Start of Records supplied

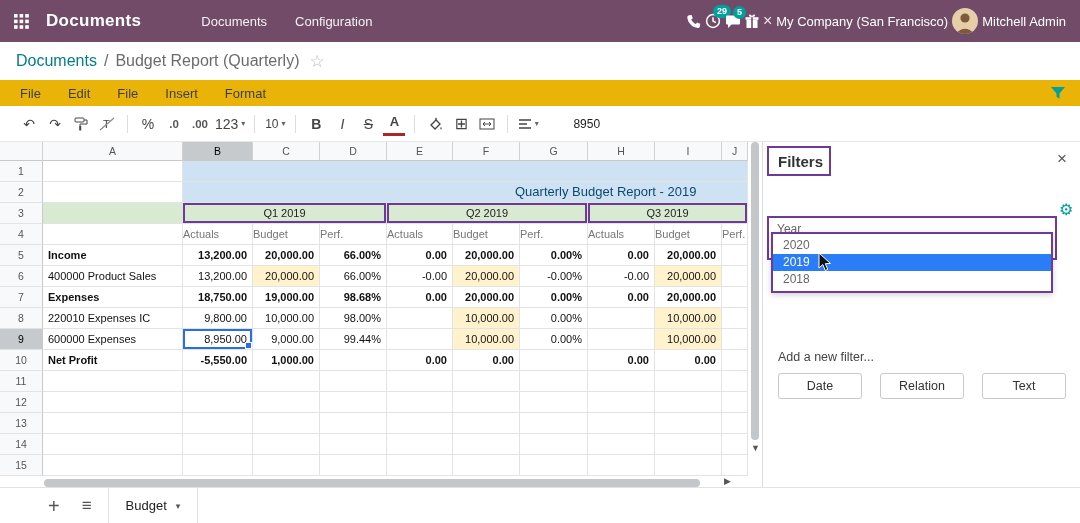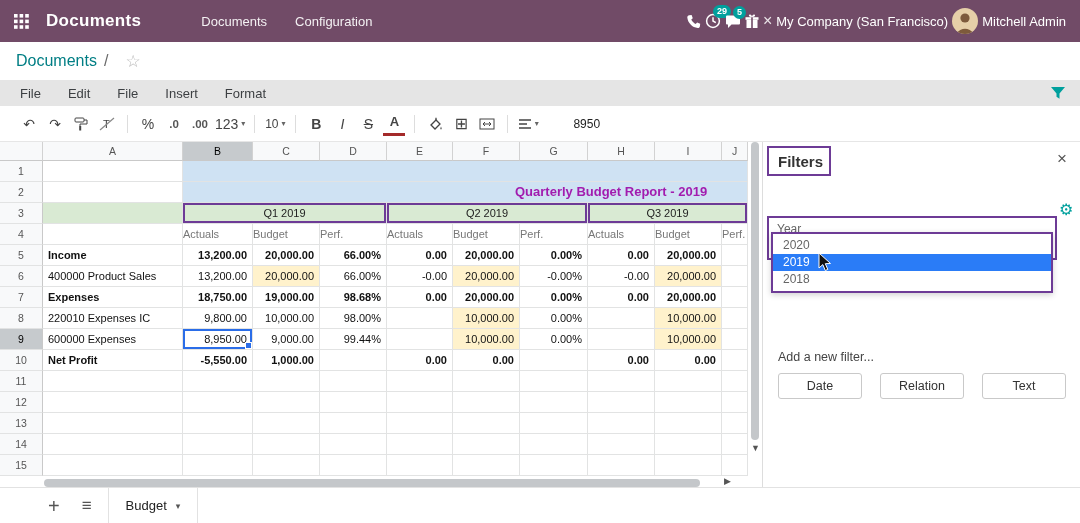--- a/index.html
+++ b/index.html
@@ -21,21 +21,21 @@
   .username { font-size:13px; cursor:pointer; }
 
   
   .crumbbar { position:absolute; top:42px; left:0; width:1080px; height:38px; display:flex; align-items:center; padding-left:16px; background:#fff; font-size:16px; }
   .crumb-link { color:#017e84; cursor:pointer; }
   .crumb-sep { color:#6b6b6b; margin:0 7px; }
   .crumb-cur { color:#6b6b6b; }
   .star { color:#b9b9b9; margin-left:10px; font-size:17px; cursor:pointer; }
 
   
-  .menubar { position:absolute; top:80px; left:0; width:1080px; height:26px; display:flex; align-items:center; gap:27px; padding-left:20px; font-size:13px; color:#3c3f42; background:#e5e5e5; }
+  .menubar { position:absolute; top:80px; left:0; width:1080px; height:26px; display:flex; align-items:center; gap:27px; padding-left:20px; font-size:13px; color:#3c3f42; background:#eab308; }
   .menubar span { cursor:pointer; }
   .funnel { position:absolute !important; right:14px; top:6px; }
 
   
   .toolbar { position:absolute; top:106px; left:0; width:1080px; height:36px; border-bottom:1px solid #e6e6e6; display:flex; align-items:center; padding-left:16px; background:#fff; color:#444; }
   .tbi { min-width:22px; height:24px; text-align:center; font-size:14px; margin:0 2px; display:flex; align-items:center; justify-content:center; cursor:pointer; }
   .tbi.txt { font-size:11.5px; font-weight:bold; color:#555; }
   .sep { width:1px; height:18px; background:#ddd; margin:0 7px; }
   .caret { font-size:8px; color:#666; margin-left:3px; }
   .b-btn { font-weight:bold; }
@@ -52,21 +52,21 @@
   #sheet-table td.rowh { background:#f8f9fa; color:#555; text-align:center; font-size:10.5px; border-right:1px solid #c9c9c9; cursor:pointer; }
   #sheet-table td.hl { background:#c6cacd; color:#000; }
   #sheet-table td.num { text-align:right; padding-right:5px; }
   #sheet-table td.lbl { text-align:left; padding-left:5px; }
   #sheet-table td.b { font-weight:bold; }
   #sheet-table td.blue { background:#cfe2f3; }
   #sheet-table td.green { background:#d9ead3; }
   #sheet-table td.yellow { background:#fff2cc; }
   #sheet-table td.sub { color:#777; text-align:left; }
   #sheet-table td.qtr { text-align:center; color:#222; box-shadow:inset 0 0 0 2px #6d3b96; }
-  #sheet-table td.title-cell { font-weight:bold; font-size:13px; text-align:left; padding-left:332px; color:#a21caf; }
+  #sheet-table td.title-cell { font-weight:normal; font-size:13px; text-align:left; padding-left:332px; color:#0c4a6e; }
   #sheet-table td.sel { position:relative; }
   #sheet-table td.sel::after { content:""; position:absolute; left:0; top:0; right:0; bottom:0; border:2px solid #2a6de8; }
   #sheet-table td.sel::before { content:""; position:absolute; right:0; bottom:0; width:5px; height:5px; background:#2a6de8; border:1px solid #fff; z-index:3; }
 
   .vscroll { position:absolute; left:749px; top:0; width:12px; height:334px; }
   .vthumb { position:absolute; left:2px; top:0; width:8px; height:298px; background:#c4c7ca; border-radius:4px; cursor:pointer; }
   .varrow { position:absolute; left:2px; top:301px; font-size:9px; color:#555; cursor:pointer; }
   .hscroll { position:absolute; left:0; top:336px; width:748px; height:10px; }
   .hthumb { position:absolute; left:44px; top:1px; width:656px; height:8px; background:#c4c7ca; border-radius:4px; cursor:pointer; }
   .harrow { position:absolute; left:724px; top:-2px; font-size:9px; color:#555; cursor:pointer; }
@@ -154,20 +154,21 @@
           <path d="M3.5 26 q9.5 -10.5 19 0 Z" fill="#7d5a3c"></path>
         </svg>
     </span>
     <span class="username">Mitchell Admin</span>
   </div>
 </div>
 
 <div class="crumbbar">
   <span class="crumb-link">Documents</span>
   <span class="crumb-sep">/</span>
+  <span class="crumb-cur">Budget Report (Quarterly)</span>
   <span class="star">☆</span>
 </div>
 
 <div class="menubar">
   <span>File</span>
   <span>Edit</span>
   <span>File</span>
   <span>Insert</span>
   <span>Format</span>
   <span class="funnel">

End of Records supplied

▸ Activity:
Pictures don't belong in the copy. Restate all the entries exactly.

▸ Response:
--- a/index.html
+++ b/index.html
@@ -21,21 +21,21 @@
   .username { font-size:13px; cursor:pointer; }
 
   
   .crumbbar { position:absolute; top:42px; left:0; width:1080px; height:38px; display:flex; align-items:center; padding-left:16px; background:#fff; font-size:16px; }
   .crumb-link { color:#017e84; cursor:pointer; }
   .crumb-sep { color:#6b6b6b; margin:0 7px; }
   .crumb-cur { color:#6b6b6b; }
   .star { color:#b9b9b9; margin-left:10px; font-size:17px; cursor:pointer; }
 
   
-  .menubar { position:absolute; top:80px; left:0; width:1080px; height:26px; display:flex; align-items:center; gap:27px; padding-left:20px; font-size:13px; color:#3c3f42; background:#e5e5e5; }
+  .menubar { position:absolute; top:80px; left:0; width:1080px; height:26px; display:flex; align-items:center; gap:27px; padding-left:20px; font-size:13px; color:#3c3f42; background:#eab308; }
   .menubar span { cursor:pointer; }
   .funnel { position:absolute !important; right:14px; top:6px; }
 
   
   .toolbar { position:absolute; top:106px; left:0; width:1080px; height:36px; border-bottom:1px solid #e6e6e6; display:flex; align-items:center; padding-left:16px; background:#fff; color:#444; }
   .tbi { min-width:22px; height:24px; text-align:center; font-size:14px; margin:0 2px; display:flex; align-items:center; justify-content:center; cursor:pointer; }
   .tbi.txt { font-size:11.5px; font-weight:bold; color:#555; }
   .sep { width:1px; height:18px; background:#ddd; margin:0 7px; }
   .caret { font-size:8px; color:#666; margin-left:3px; }
   .b-btn { font-weight:bold; }
@@ -52,21 +52,21 @@
   #sheet-table td.rowh { background:#f8f9fa; color:#555; text-align:center; font-size:10.5px; border-right:1px solid #c9c9c9; cursor:pointer; }
   #sheet-table td.hl { background:#c6cacd; color:#000; }
   #sheet-table td.num { text-align:right; padding-right:5px; }
   #sheet-table td.lbl { text-align:left; padding-left:5px; }
   #sheet-table td.b { font-weight:bold; }
   #sheet-table td.blue { background:#cfe2f3; }
   #sheet-table td.green { background:#d9ead3; }
   #sheet-table td.yellow { background:#fff2cc; }
   #sheet-table td.sub { color:#777; text-align:left; }
   #sheet-table td.qtr { text-align:center; color:#222; box-shadow:inset 0 0 0 2px #6d3b96; }
-  #sheet-table td.title-cell { font-weight:bold; font-size:13px; text-align:left; padding-left:332px; color:#a21caf; }
+  #sheet-table td.title-cell { font-weight:normal; font-size:13px; text-align:left; padding-left:332px; color:#0c4a6e; }
   #sheet-table td.sel { position:relative; }
   #sheet-table td.sel::after { content:""; position:absolute; left:0; top:0; right:0; bottom:0; border:2px solid #2a6de8; }
   #sheet-table td.sel::before { content:""; position:absolute; right:0; bottom:0; width:5px; height:5px; background:#2a6de8; border:1px solid #fff; z-index:3; }
 
   .vscroll { position:absolute; left:749px; top:0; width:12px; height:334px; }
   .vthumb { position:absolute; left:2px; top:0; width:8px; height:298px; background:#c4c7ca; border-radius:4px; cursor:pointer; }
   .varrow { position:absolute; left:2px; top:301px; font-size:9px; color:#555; cursor:pointer; }
   .hscroll { position:absolute; left:0; top:336px; width:748px; height:10px; }
   .hthumb { position:absolute; left:44px; top:1px; width:656px; height:8px; background:#c4c7ca; border-radius:4px; cursor:pointer; }
   .harrow { position:absolute; left:724px; top:-2px; font-size:9px; color:#555; cursor:pointer; }
@@ -154,20 +154,21 @@
           <path d="M3.5 26 q9.5 -10.5 19 0 Z" fill="#7d5a3c"></path>
         </svg>
     </span>
     <span class="username">Mitchell Admin</span>
   </div>
 </div>
 
 <div class="crumbbar">
   <span class="crumb-link">Documents</span>
   <span class="crumb-sep">/</span>
+  <span class="crumb-cur">Budget Report (Quarterly)</span>
   <span class="star">☆</span>
 </div>
 
 <div class="menubar">
   <span>File</span>
   <span>Edit</span>
   <span>File</span>
   <span>Insert</span>
   <span>Format</span>
   <span class="funnel">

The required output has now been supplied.